As empresas alemãs atuaram como parte da máquina de guerra nazista e, também, como engrenagem indispensável ao Holocausto, com plantas e fábricas montadas ao lado, ou no interior, dos campos de concentração e de extermínios da Europa (como Monowitz, por exemplo, ao lado de Aushwitz-Birkenau, na cidade polonesa de Oswiecin).

Nos anos 90, o Juiz distrital da Corte Federal de Nova Jersey (EUA), Dickinson R. Debevoise, indeferiu quatro ações coletivas promovidas em território norte-americano, indenizatórias, contra as empresas Degussa e Siemens, sob o argumento de que seriam ações ordinárias não cabíveis, uma vez que a natureza da colaboração do setor empresarial com o regime genocida deslocava o tratamento de suas responsabilidades como questão entre os Estados e governos, não como uma ação privada comum, conforme relata Raul Hilberg naquela que considero das mais importantes obras sobre o Holocausto, pioneira no mundo sobre o Holocausto, com edição brasileira de 2016 (mais de 50 anos após seu lançamento no exterior) pela Editora Amarilys, intitulada “A Destruição dos Judeus Europeus” (https://cultura.estadao.com.br/noticias/literatura,livro-mostra-que-holocausto-foi-realizado-com-metodo-e-clareza-de-objetivos,10000067302).

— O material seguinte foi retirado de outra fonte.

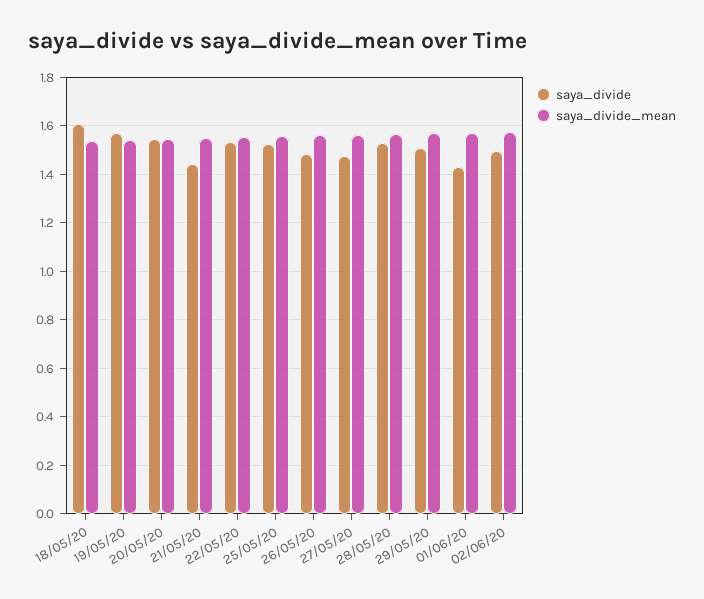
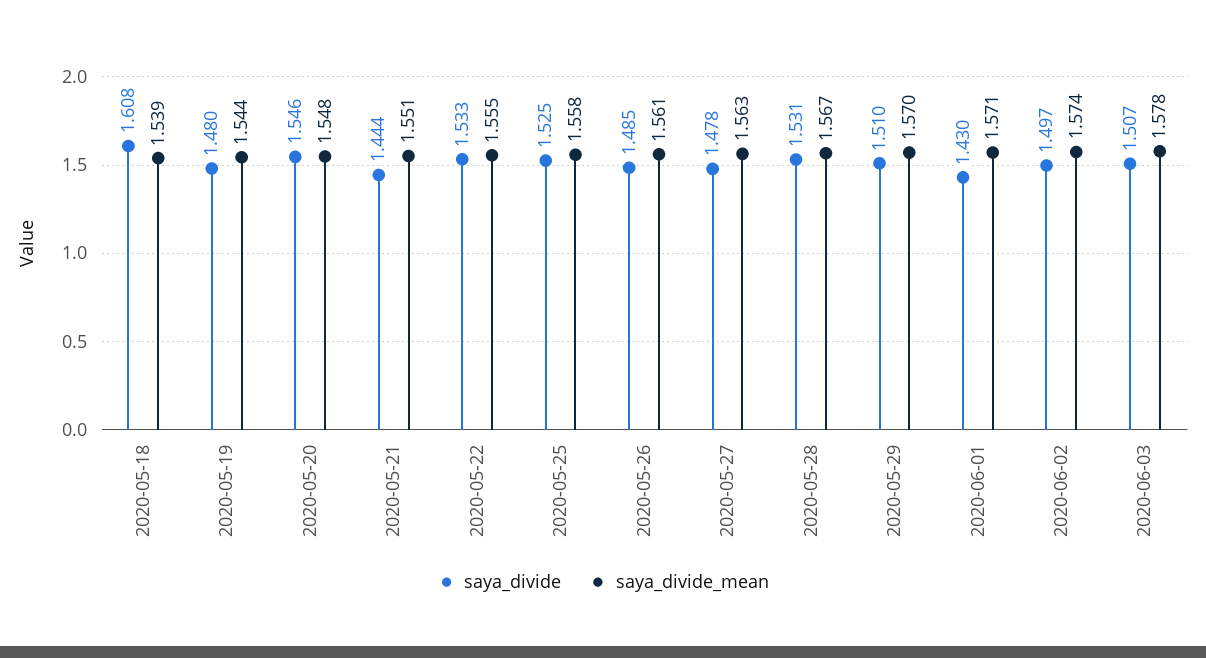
saya_divide, 19/05/20: 1.575 -> 1.48
saya_divide, 2020-06-03: none -> 1.507
saya_divide_mean, 2020-06-03: none -> 1.578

Referida decisão, além dos julgamentos dos industriais, em Nuremberg, desloca o debate sobre o papel das corporações nas sociedades para a seara do Direito Internacional e do Direito Público em geral. Hoje, Cortes Supremas de outros países discutem a destinação das normas de jus cogens e de direito internacional humanitário também às corporações.

Na obra Negocios Son Negocios – Los Empresarios que Financiaron el Ascenso de Hitler al Poder, o autor e premiado historiador Daniel Muchnik menciona o registro que Hitler consignou quando escrevia seu livro Mein Kampf (1924) que “…as pessoas não morrerão por seus negócios, mas por suas ideias”.

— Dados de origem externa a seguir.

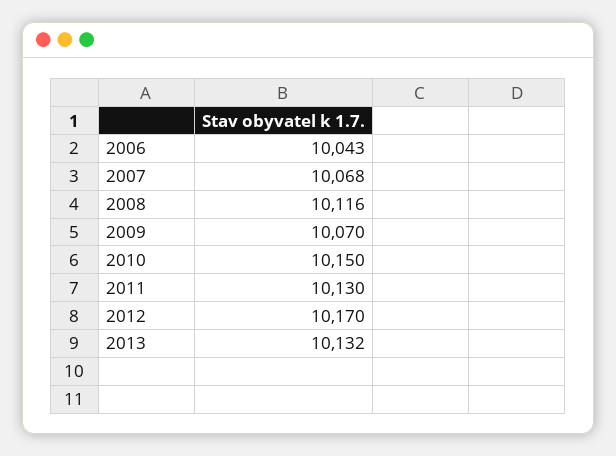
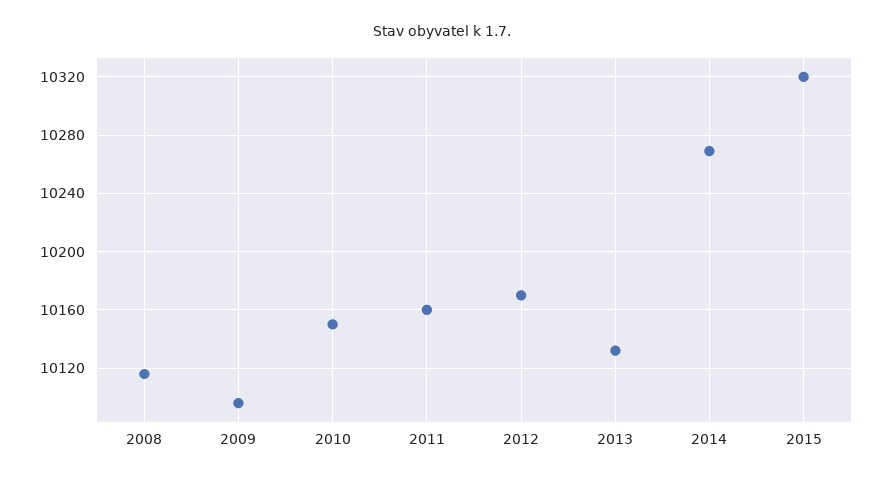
2006: 10043 -> none
2007: 10068 -> none
2009: 10070 -> 10095
2011: 10130 -> 10160
2014: none -> 10270
2015: none -> 10320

Importante que se abstraia o que é essencial na compreensão dos tópicos acima e da importante questão posta: a necessidade de que as empresas assumam sua responsabilidade na eliminação as rupturas com os direitos humanos e para efetivarem a difícil tarefa de viabilizarem novas culturas corporativas, a partir de cada funcionário, colaboradora/or, em todos os níveis hierárquicos, diretivos e acionários.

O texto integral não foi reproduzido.